*Assignment:* Please return every record exactly, with no pictures included.

[Records drawn from a dataset]
*** Block opens ***

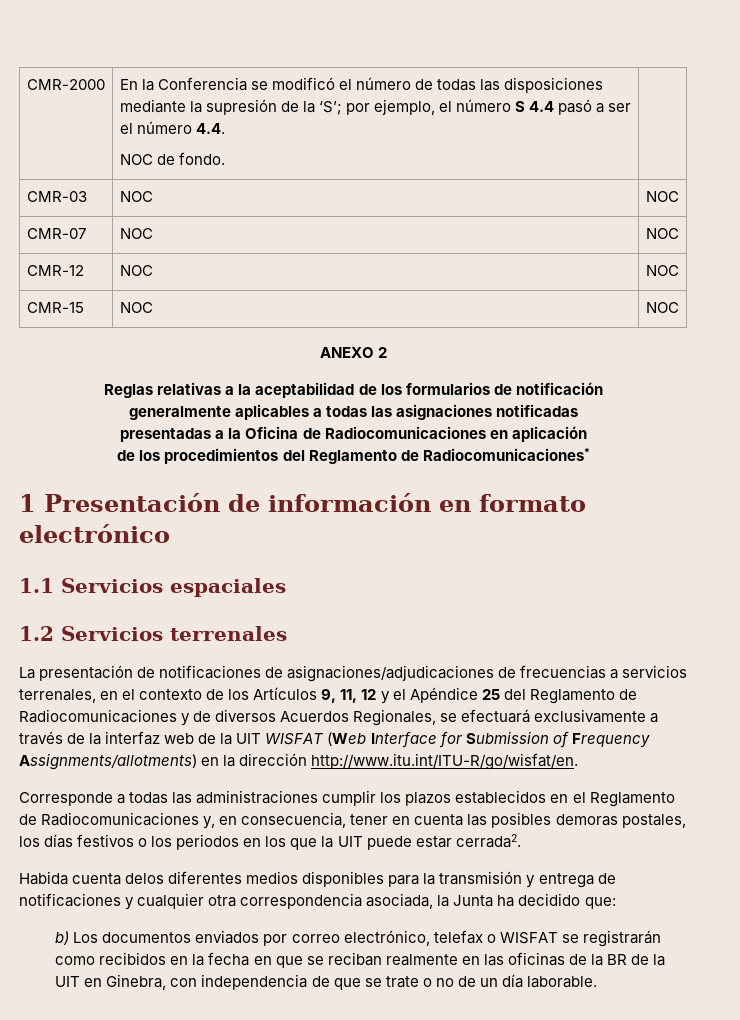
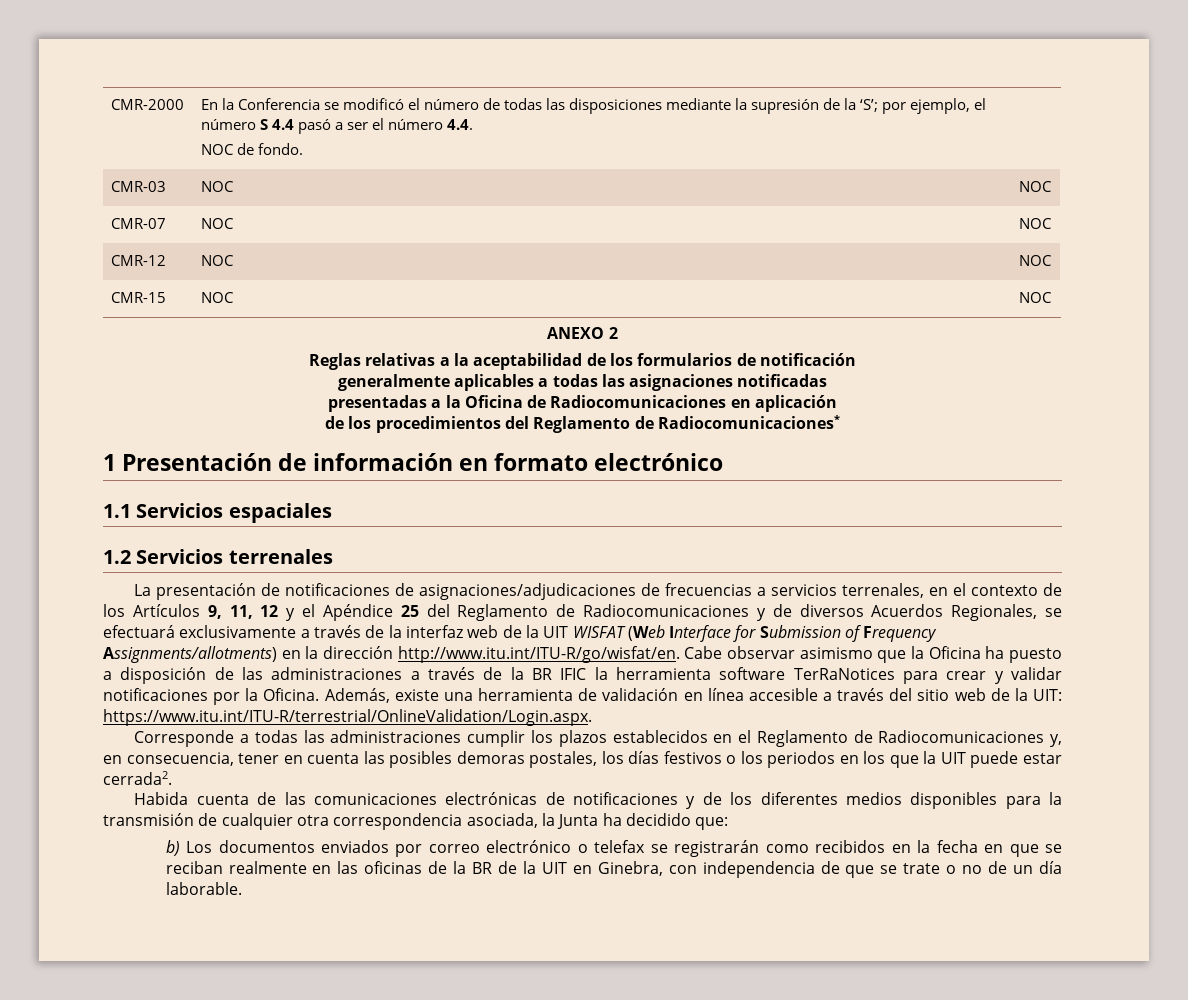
- La presentación de notificaciones de asignaciones/adjudicaciones de frecuencias a servicios terrenales, en el contexto de los Artículos 9, 11, 12 y el Apéndice 25 del Reglamento de Radiocomunicaciones y de diversos Acuerdos Regionales, se efectuará exclusivamente a través de la interfaz web de la UIT WISFAT (Web Interface for Submission of Frequency Assignments/allotments) en la dirección http://www.itu.int/ITU-R/go/wisfat/en.
+ La presentación de notificaciones de asignaciones/adjudicaciones de frecuencias a servicios terrenales, en el contexto de los Artículos 9, 11, 12 y el Apéndice 25 del Reglamento de Radiocomunicaciones y de diversos Acuerdos Regionales, se efectuará exclusivamente a través de la interfaz web de la UIT WISFAT (Web Interface for Submission of Frequency Assignments/allotments) en la dirección http://www.itu.int/ITU-R/go/wisfat/en. Cabe observar asimismo que la Oficina ha puesto a disposición de las administraciones a través de la BR IFIC la herramienta software TerRaNotices para crear y validar notificaciones por la Oficina. Además, existe una herramienta de validación en línea accesible a través del sitio web de la UIT: https://www.itu.int/ITU-R/terrestrial/OnlineValidation/Login.aspx.
- Habida cuenta delos diferentes medios disponibles para la transmisión y entrega de notificaciones y cualquier otra correspondencia asociada, la Junta ha decidido que:
+ Habida cuenta de las comunicaciones electrónicas de notificaciones y de los diferentes medios disponibles para la transmisión de cualquier otra correspondencia asociada, la Junta ha decidido que:
- b) Los documentos enviados por correo electrónico, telefax o WISFAT se registrarán como recibidos en la fecha en que se reciban realmente en las oficinas de la BR de la UIT en Ginebra, con independencia de que se trate o no de un día laborable.
+ b) Los documentos enviados por correo electrónico o telefax se registrarán como recibidos en la fecha en que se reciban realmente en las oficinas de la BR de la UIT en Ginebra, con independencia de que se trate o no de un día laborable.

*** Block closes ***

*Solution below:*
- La presentación de notificaciones de asignaciones/adjudicaciones de frecuencias a servicios terrenales, en el contexto de los Artículos 9, 11, 12 y el Apéndice 25 del Reglamento de Radiocomunicaciones y de diversos Acuerdos Regionales, se efectuará exclusivamente a través de la interfaz web de la UIT WISFAT (Web Interface for Submission of Frequency Assignments/allotments) en la dirección http://www.itu.int/ITU-R/go/wisfat/en.
+ La presentación de notificaciones de asignaciones/adjudicaciones de frecuencias a servicios terrenales, en el contexto de los Artículos 9, 11, 12 y el Apéndice 25 del Reglamento de Radiocomunicaciones y de diversos Acuerdos Regionales, se efectuará exclusivamente a través de la interfaz web de la UIT WISFAT (Web Interface for Submission of Frequency Assignments/allotments) en la dirección http://www.itu.int/ITU-R/go/wisfat/en. Cabe observar asimismo que la Oficina ha puesto a disposición de las administraciones a través de la BR IFIC la herramienta software TerRaNotices para crear y validar notificaciones por la Oficina. Además, existe una herramienta de validación en línea accesible a través del sitio web de la UIT: https://www.itu.int/ITU-R/terrestrial/OnlineValidation/Login.aspx.
- Habida cuenta delos diferentes medios disponibles para la transmisión y entrega de notificaciones y cualquier otra correspondencia asociada, la Junta ha decidido que:
+ Habida cuenta de las comunicaciones electrónicas de notificaciones y de los diferentes medios disponibles para la transmisión de cualquier otra correspondencia asociada, la Junta ha decidido que:
- b) Los documentos enviados por correo electrónico, telefax o WISFAT se registrarán como recibidos en la fecha en que se reciban realmente en las oficinas de la BR de la UIT en Ginebra, con independencia de que se trate o no de un día laborable.
+ b) Los documentos enviados por correo electrónico o telefax se registrarán como recibidos en la fecha en que se reciban realmente en las oficinas de la BR de la UIT en Ginebra, con independencia de que se trate o no de un día laborable.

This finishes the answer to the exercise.